Marc Lamont Hill is currently the host of BET News and Black News Tonight and is the Steve Charles Chair in Media, Cities, and Solutions at Temple University. He is the founder and director of the People's Education Center and the owner of Uncle Bobbie's Coffee & Books in Philadelphia. He has authored or coauthored several books, including Nobody and We Still Here.
Kevin Kenerly, an Earphones Award-winning narrator, earned a BA at Olivet College. A longtime member of the Oregon Shakespeare Festival, he has acted in more than twenty seasons, playing dozens of roles.
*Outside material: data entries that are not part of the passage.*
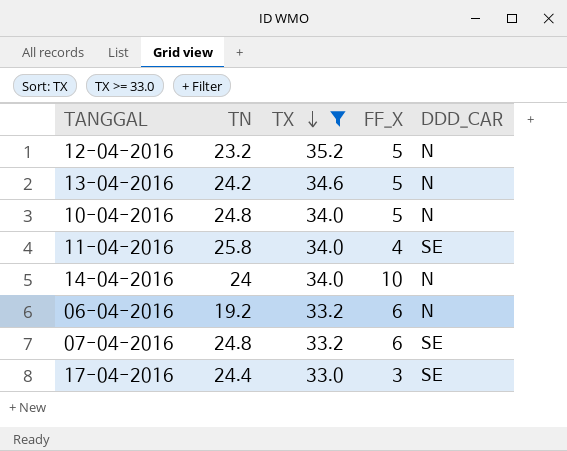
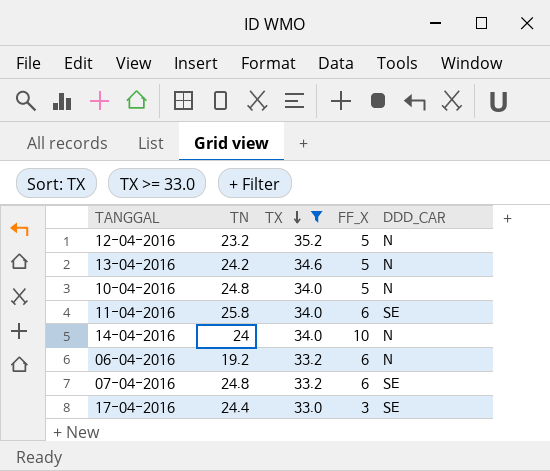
11-04-2016 | FF_X: 4 -> 6

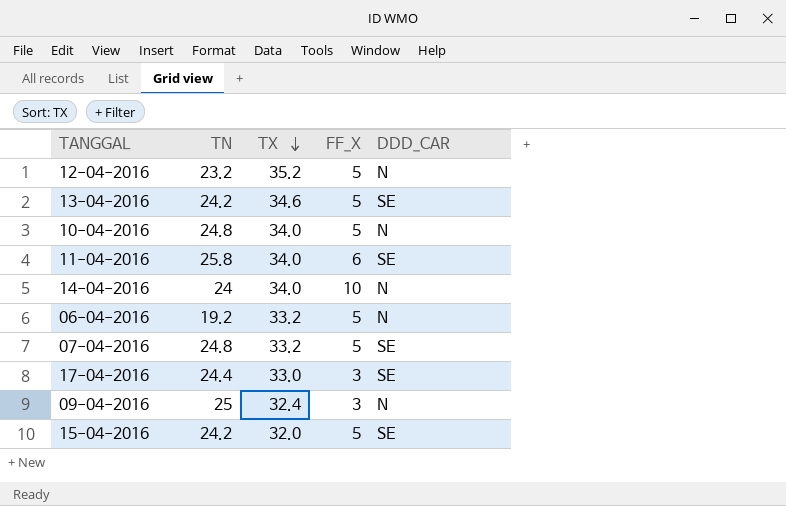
filter: TX >= 33.0 -> none
13-04-2016 | DDD_CAR: N -> SE
06-04-2016 | FF_X: 6 -> 5
07-04-2016 | FF_X: 6 -> 5

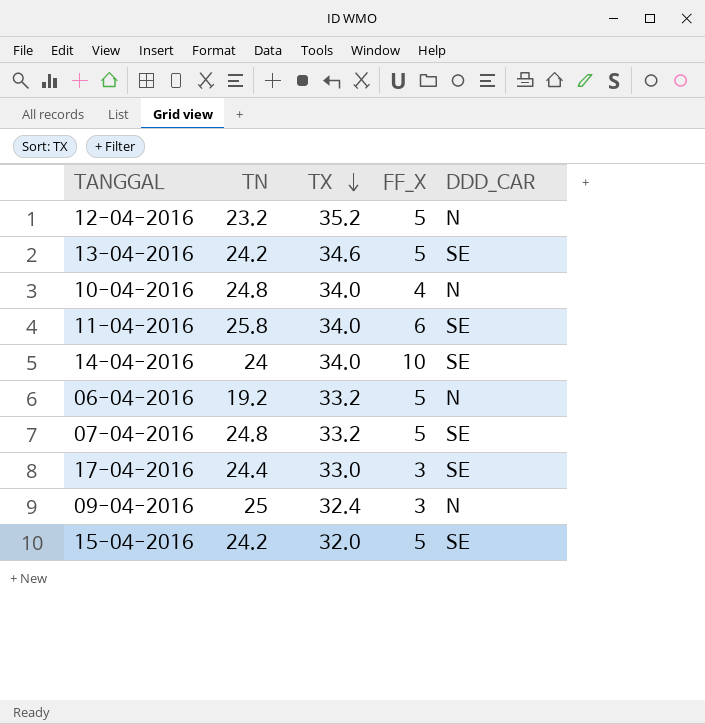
10-04-2016 | FF_X: 5 -> 4
14-04-2016 | DDD_CAR: N -> SE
Todd Brewster is a veteran journalist and historian who has worked as an editor for Time and Life and as a senior producer for ABC News. He is the coauthor, with Peter Jennings, of the #1 New York Times bestselling book, The Century, which spent nearly a year on the bestseller list, and the author of the acclaimed Lincoln's Gamble. Brewster was the founding director of Center for Oral History at West Point and the executive producer of Into Harm's Way, an award-winning documentary about the West Point Class of 1967. He has taught journalism at Temple University and Mount Holyoke College. A native of Indianapolis, Brewster was inducted into the Indiana Journalism Hall of Fame in 2000. He lives in Connecticut.